AIM OF THE EXERCISE:
Using the data below, work out how many lines contain "will", and report only that number.

*** DATA FOR THIS EXERCISE Section Begins ***

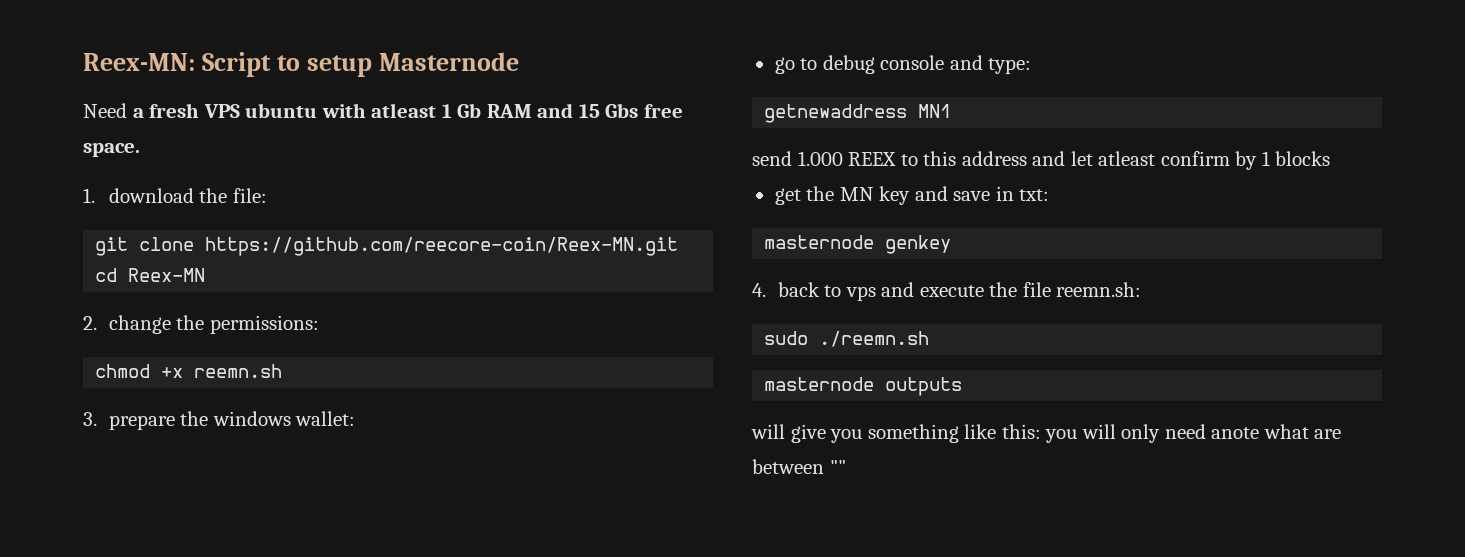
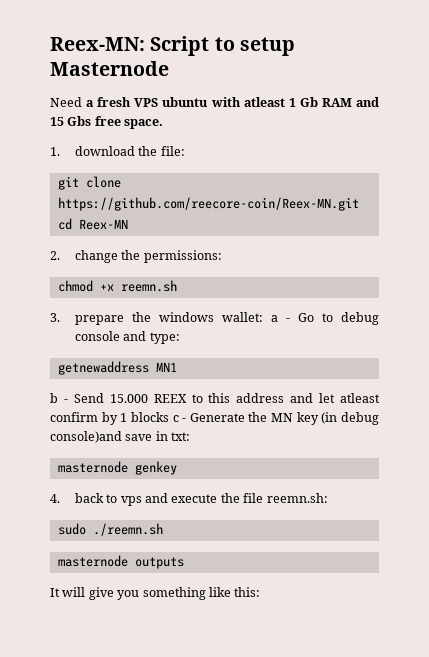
- 3. prepare the windows wallet:
- go to debug console and type:
+ 3. prepare the windows wallet: a - Go to debug console and type:
- send 1.000 REEX to this address and let atleast confirm by 1 blocks
- get the MN key and save in txt:
+ b - Send 15.000 REEX to this address and let atleast confirm by 1 blocks c - Generate the MN key (in debug console)and save in txt:
- will give you something like this: you will only need anote what are between ""
+ It will give you something like this:

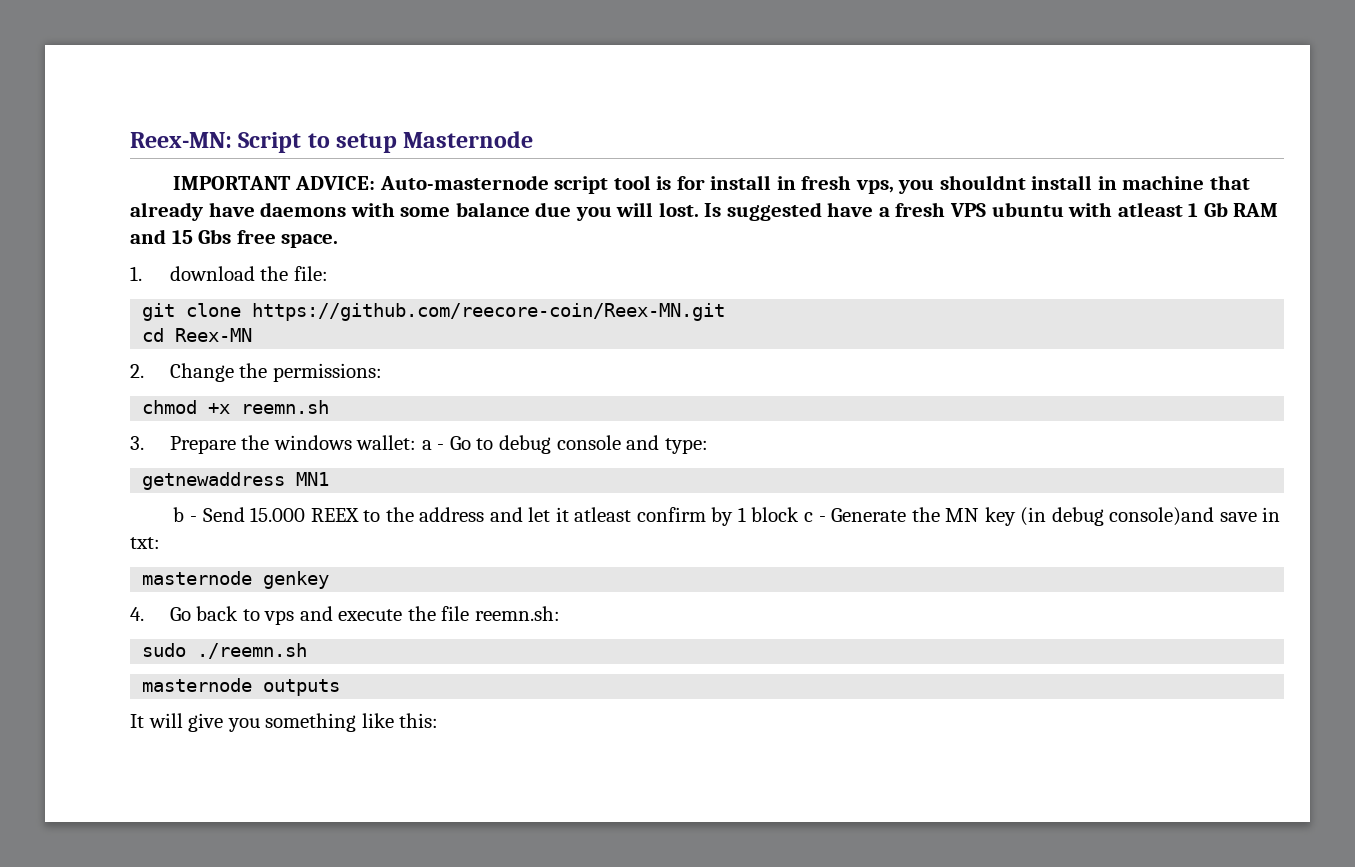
- Need a fresh VPS ubuntu with atleast 1 Gb RAM and 15 Gbs free space.
+ IMPORTANT ADVICE: Auto-masternode script tool is for install in fresh vps, you shouldnt install in machine that already have daemons with some balance due you will lost. Is suggested have a fresh VPS ubuntu with atleast 1 Gb RAM and 15 Gbs free space.
- 2. change the permissions:
+ 2. Change the permissions:
- 3. prepare the windows wallet: a - Go to debug console and type:
+ 3. Prepare the windows wallet: a - Go to debug console and type:
- b - Send 15.000 REEX to this address and let atleast confirm by 1 blocks c - Generate the MN key (in debug console)and save in txt:
+ b - Send 15.000 REEX to the address and let it atleast confirm by 1 block c - Generate the MN key (in debug console)and save in txt:
- 4. back to vps and execute the file reemn.sh:
+ 4. Go back to vps and execute the file reemn.sh:

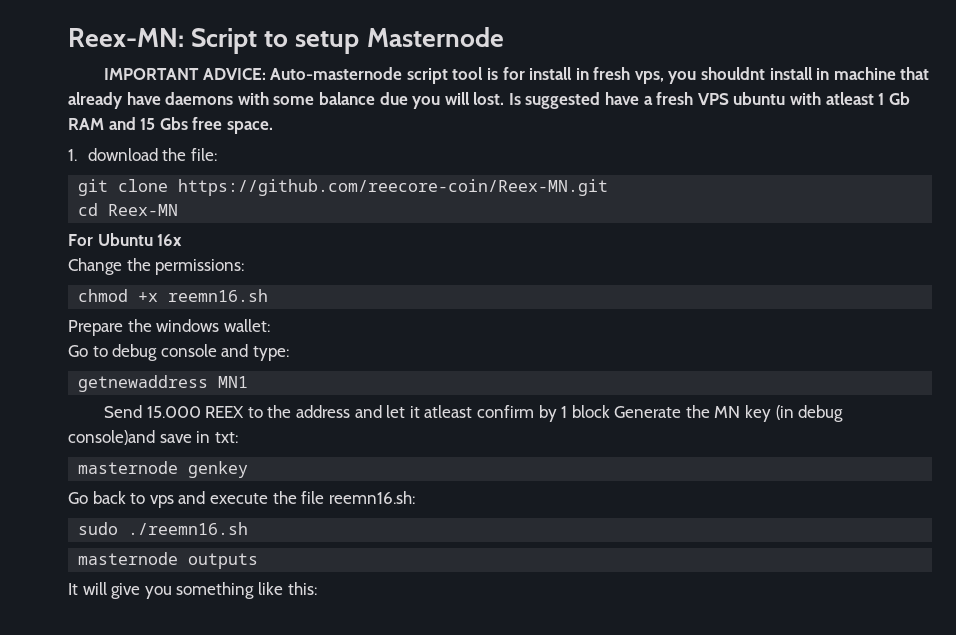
- 2. Change the permissions:
+ For Ubuntu 16x
+ Change the permissions:
- chmod +x reemn.sh
- 3. Prepare the windows wallet: a - Go to debug console and type:
+ chmod +x reemn16.sh
+ Prepare the windows wallet:
+ Go to debug console and type:
- b - Send 15.000 REEX to the address and let it atleast confirm by 1 block c - Generate the MN key (in debug console)and save in txt:
+ Send 15.000 REEX to the address and let it atleast confirm by 1 block Generate the MN key (in debug console)and save in txt:
- 4. Go back to vps and execute the file reemn.sh:
+ Go back to vps and execute the file reemn16.sh:
- sudo ./reemn.sh
+ sudo ./reemn16.sh

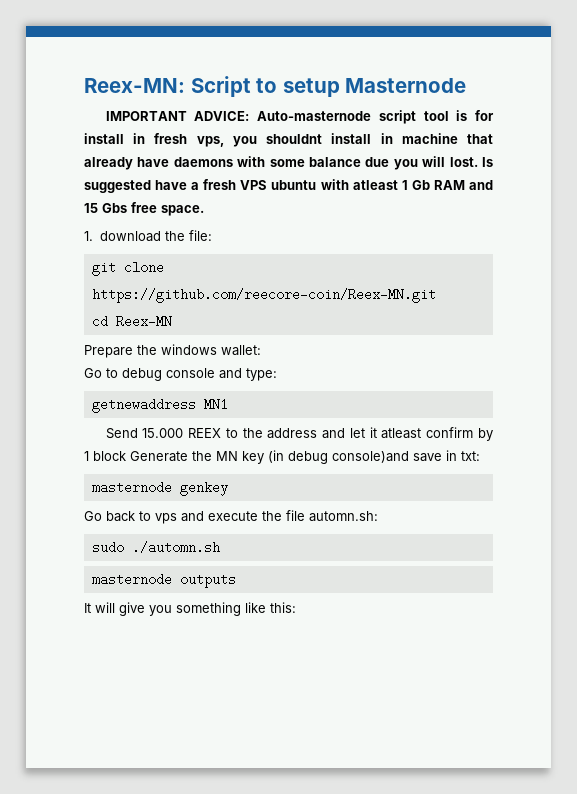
- For Ubuntu 16x
- Change the permissions:
- chmod +x reemn16.sh
- Go back to vps and execute the file reemn16.sh:
+ Go back to vps and execute the file automn.sh:
- sudo ./reemn16.sh
+ sudo ./automn.sh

*** DATA FOR THIS EXERCISE Section Ends ***

OUTPUT:
3